Он ничем не отличался от прочего вагонного люда, который в это утро покидал Москву. Толмачев был обряжен в выцветшие джинсы с бахромой на брючинах, в распашонку в серую клетку и синий американский картузик с длинным козырьком. На коленях он держал старый коричневый рюкзак с заскорузлыми кожаными лямками, а на рюкзаке, небрежно сложенная, валялась выгоревшая куртка из тонкого зеленого брезента, какие любят носить изыскатели, строители и лесники. Довершали наряд коричневые башмаки на ребристой подошве — «траки». Их-то, башмаки эти, дольше всего искали на складе группы внедрения, потому что у Толмачева дома не оказалось никакой туристской обуви, кроме чугунных кирзовых сапог, годных лишь для осенних грибных походов.
Да, опять он уносился в неведомую даль, в легкое и светлое лето, уносился, как и год назад, когда скрывался от службы безопасности Управления.
Мог ли он тогда хотя бы в шутку подумать, что через год будет работать в этой наводящей душевный озноб службе, да еще далеко не последним человеком?
Опять он летел над землей в железном снаряде, полном крепких запахов разогретого металла, людского пота, пластиковой обшивки и табачного дыма, волнами плывущего из тамбура. Толпа рассосалась лишь в Подольске и на следующих ближайших станциях — остальные дачники поехали дальше.
Напротив освободил ось место, которое целеустремленно заняла высокая блондинка в голубом спортивном костюме. Она села точно и грациозно, как большая кошка. Сходство с этим своенравным домашним животным подчеркивали удлиненные зеленые глаза и высокие скулы. Две объемистые сумки блондинка поставила в проходе, прямо на ноги Толмачеву.
— Ох, извините! Ф-фу… Я уж думала, придется стоять до конца, до самого Серпухова. Извините.

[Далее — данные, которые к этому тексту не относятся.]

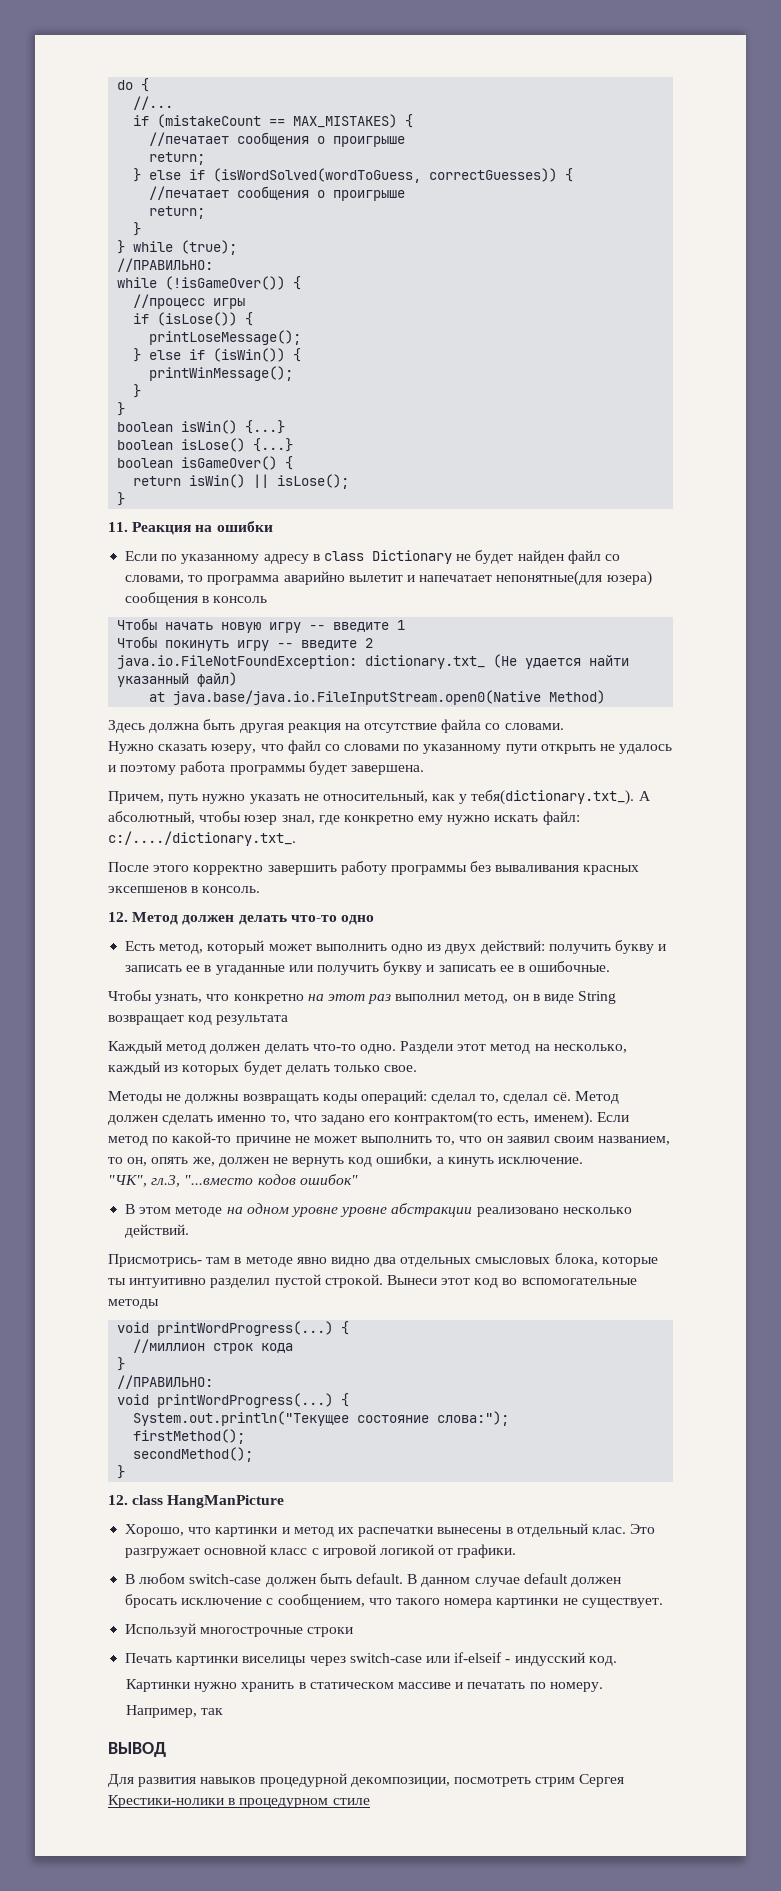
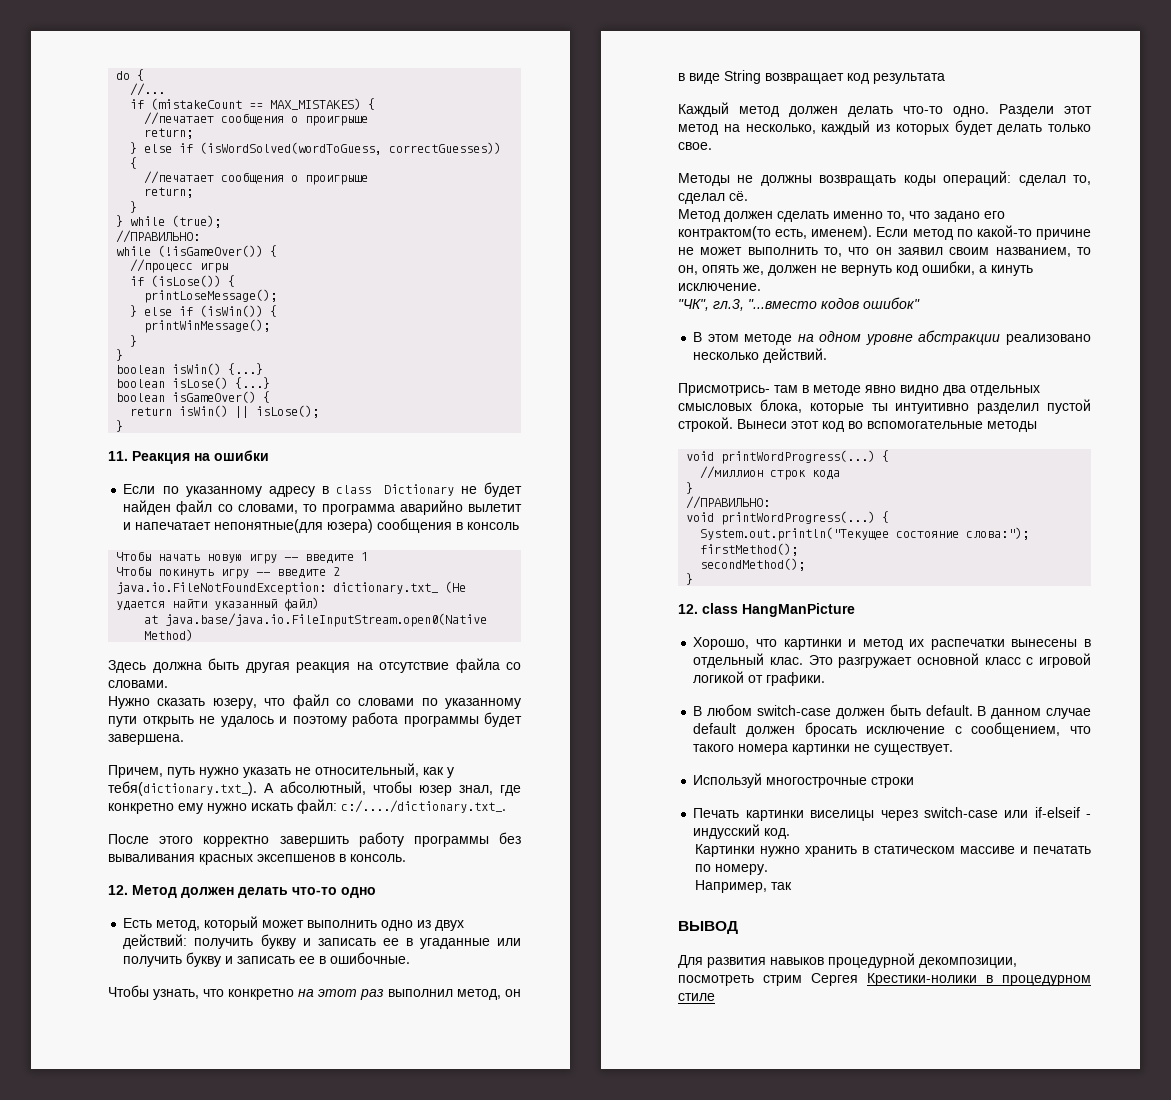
- Методы не должны возвращать коды операций: сделал то, сделал сё. Метод должен сделать именно то, что задано его контрактом(то есть, именем).
+ Методы не должны возвращать коды операций: сделал то, сделал сё.
+ Метод должен сделать именно то, что задано его контрактом(то есть, именем).
- В этом методе на одном уровне уровне абстракции реализовано несколько действий.
+ В этом методе на одном уровне абстракции реализовано несколько действий.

— Не переживайте, — благодушно сказал Толмачев, осторожно вытаскивая ноги из-под тяжелых сумок. — Кирпичи везете, если не секрет?
— Зачем? — удивилась блондинка.
— На дачу, — объяснил Толмачев. — Если вот так, по две сумки каждый день… лет за пять можно навозить на целый дом. И еще на курятник останется. А если воровать кирпичи на стройке…
— Да ну вас! — засмеялась блондинка. — Продукты везу. Крупу и все такое.
Она с интересом посмотрела на Толмачева, задержала взгляд на оттопыренном кармашке распашонки.
— Вы, кажется, курите? Не угостите сигаретой?
А то бежала на электричку — не успела купить.
— Ради Бога, — сказал Толмачев, поднимаясь. — Могу составить компанию.
Они вышли в тамбур, где в одном углу маялся дедок с угрюмым кобелем на поводке, а в другом углу смаковал дешевое пиво толстяк в панамке.
— Подвинься, дядя, — скомандовала блондинка, и толстяк безропотно вжался в стену.
Она прикурила, придержав руку Толмачева со спичкой, искоса взглянула на него. Около тридцати, подумал Толмачев. И веснушки у носа, словно у девчонки…
— Сейчас все курят, — доложил толстяк в пространство и вытер с губ пивную пену. — И мужики курят, и бабы. А по мне — лучше лишний раз выпить. От табака только вред.